Banks, Scams, and Accountability

In his 30 August column in the S.F. Chronicle (Check from a scammer bounces victim into jail), David Lazarus brought to light that Bank of America neither has a reasonable policy for dealing with bogus checks nor is willing to be accountable for lack of such a policy. For those of us who frequent the Internet and blog, such scams are far from new. Even service personnel such as massage therapists receive scam emails wanting to “prearrange” service for a group tour by check. While the Supreme court can protect banks from legal liability, they can not create protection from consumer accountability.

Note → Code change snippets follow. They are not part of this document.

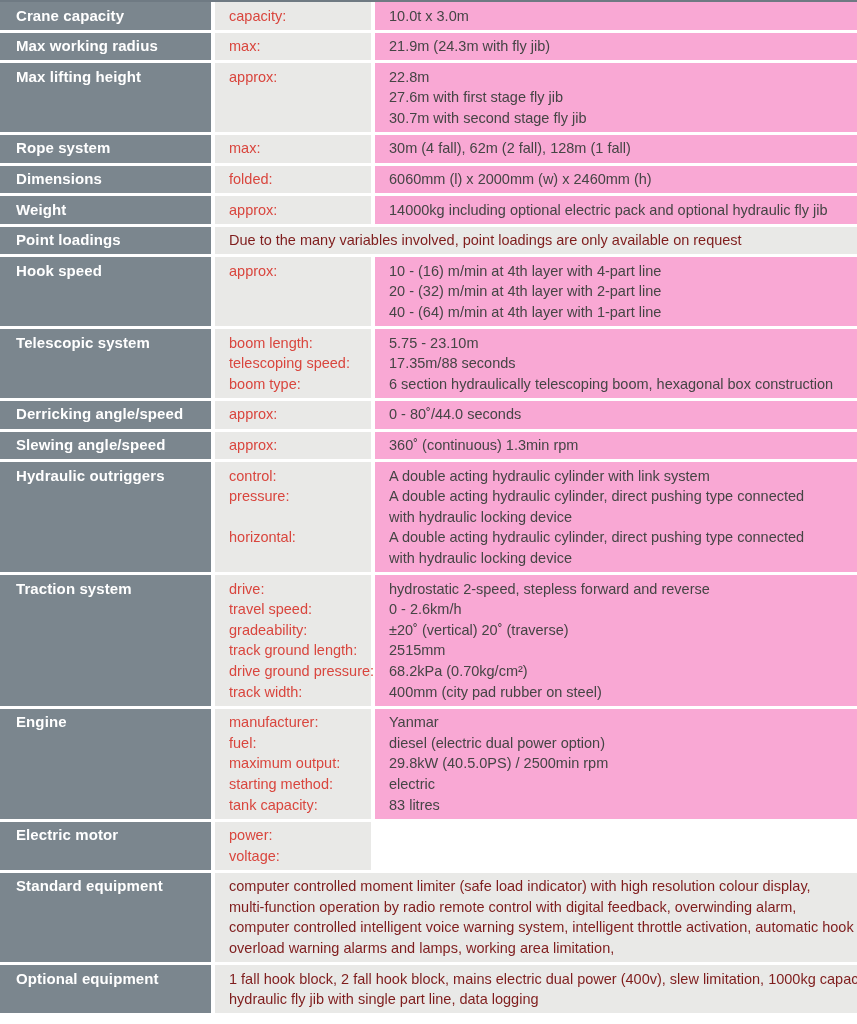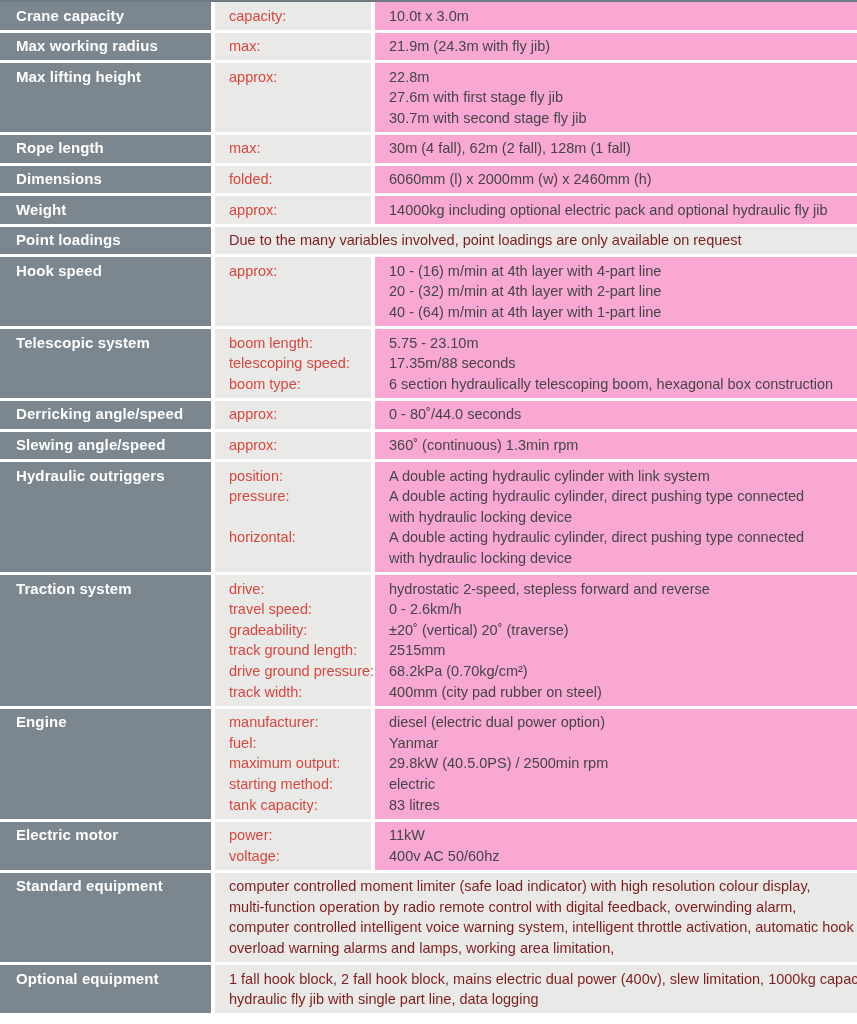"Rope length" div.row-label { text: length -> system }
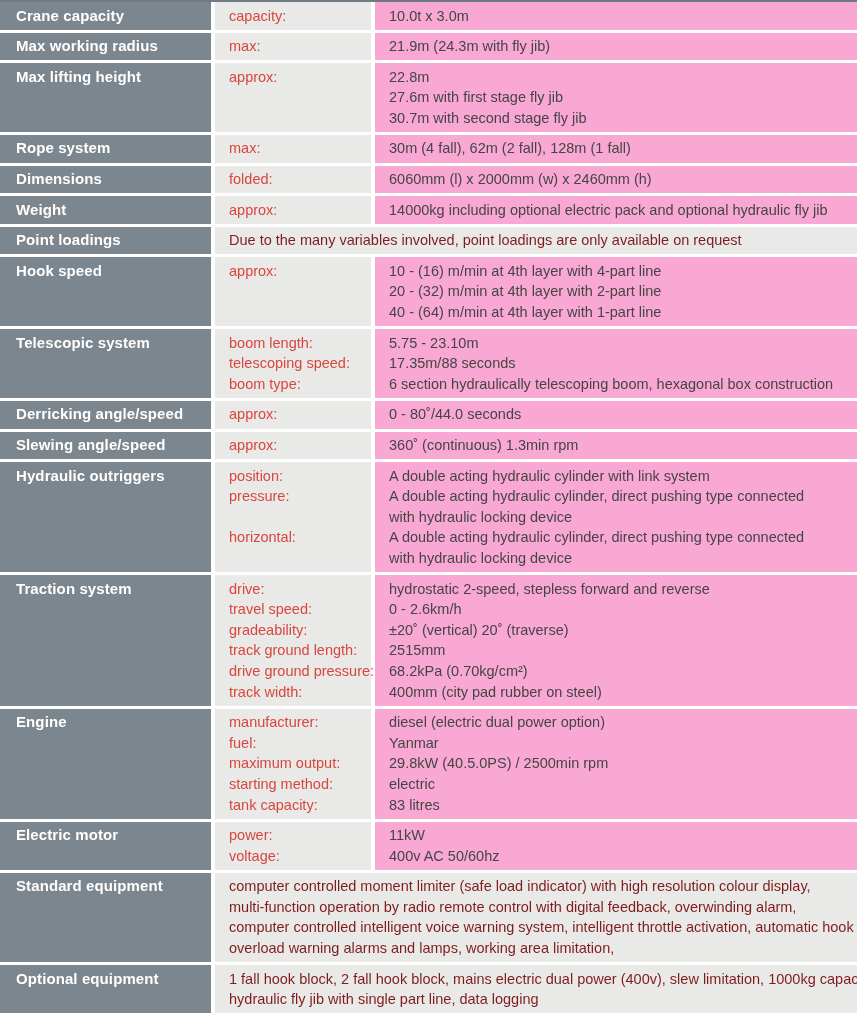"position:" div.line { text: position -> control }
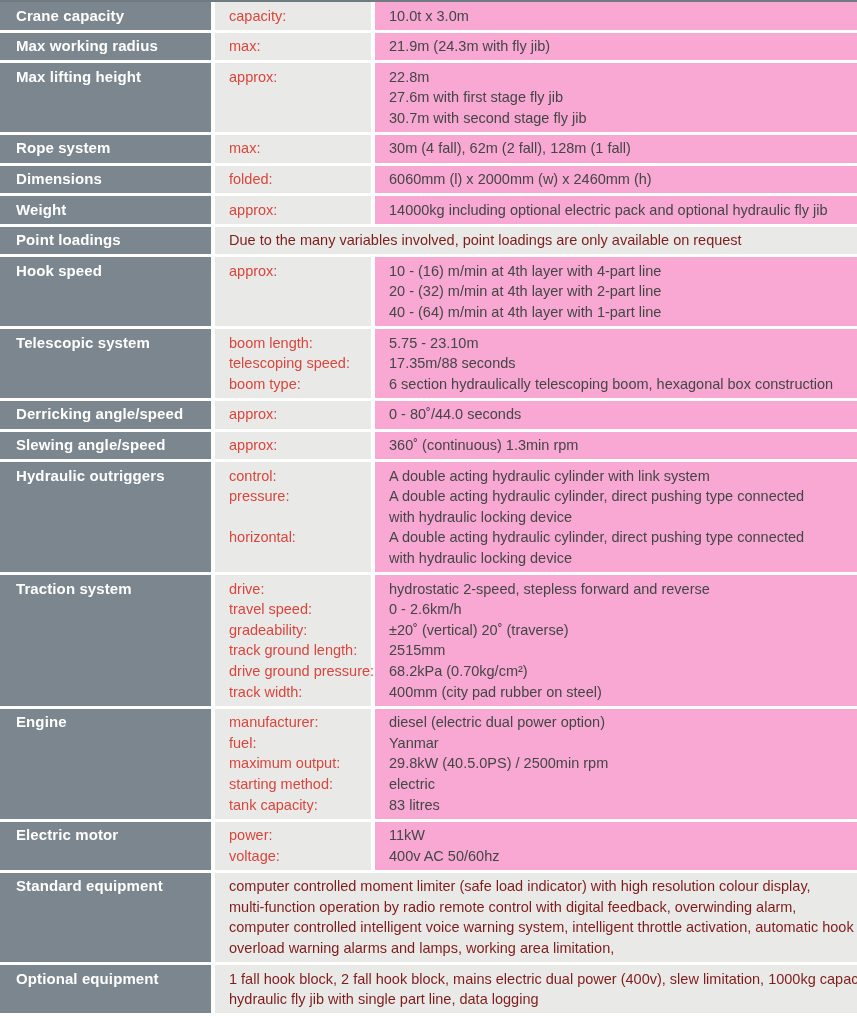"diesel (electric dual power option)" div.line { order: before "Yanmar" -> after "Yanmar" }
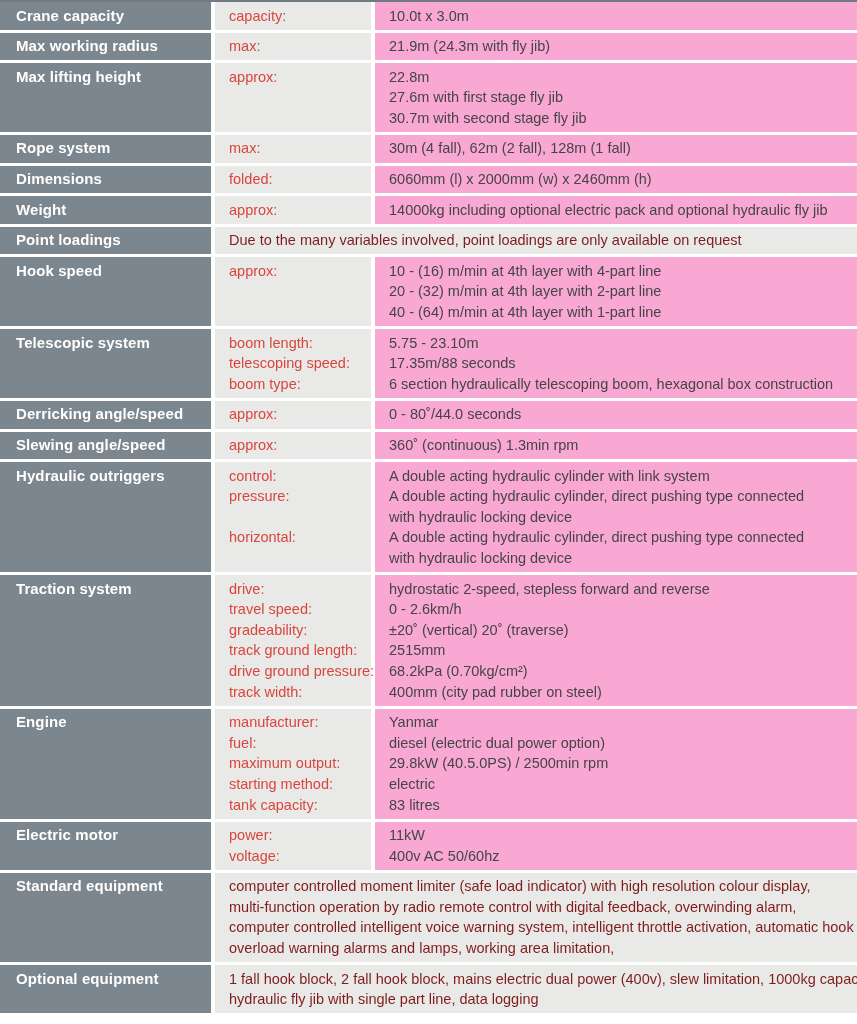"11kW" div.val-col { html: <div> <div>11kW</div> <div>400v AC 50/60hz</div> </div> -> none }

In writing on trust for Harvard Business School’s Working Knowledge Newsletter, Stever Robbins noted that “At its heart, being trustworthy means being consistent in motives and accountable for actions. … Losing trust is outrageously easy. Just let someone down once and kaboom, years of trust go down the drain.” Putting customers through what Matthew Shinnick experienced and not accepting responsibility is well on the way down such a drain. In our digital age, word spreads quickly.

As a comparative side-note, back in the early 1980’s Johnson and Johnson set the standard for corporate responsibility with their handling of the Tylenol tampering crisis. Bank of America blew it in showing customer disregard. Responsibility does not hinge on a judge’s orders but on a larger social sense.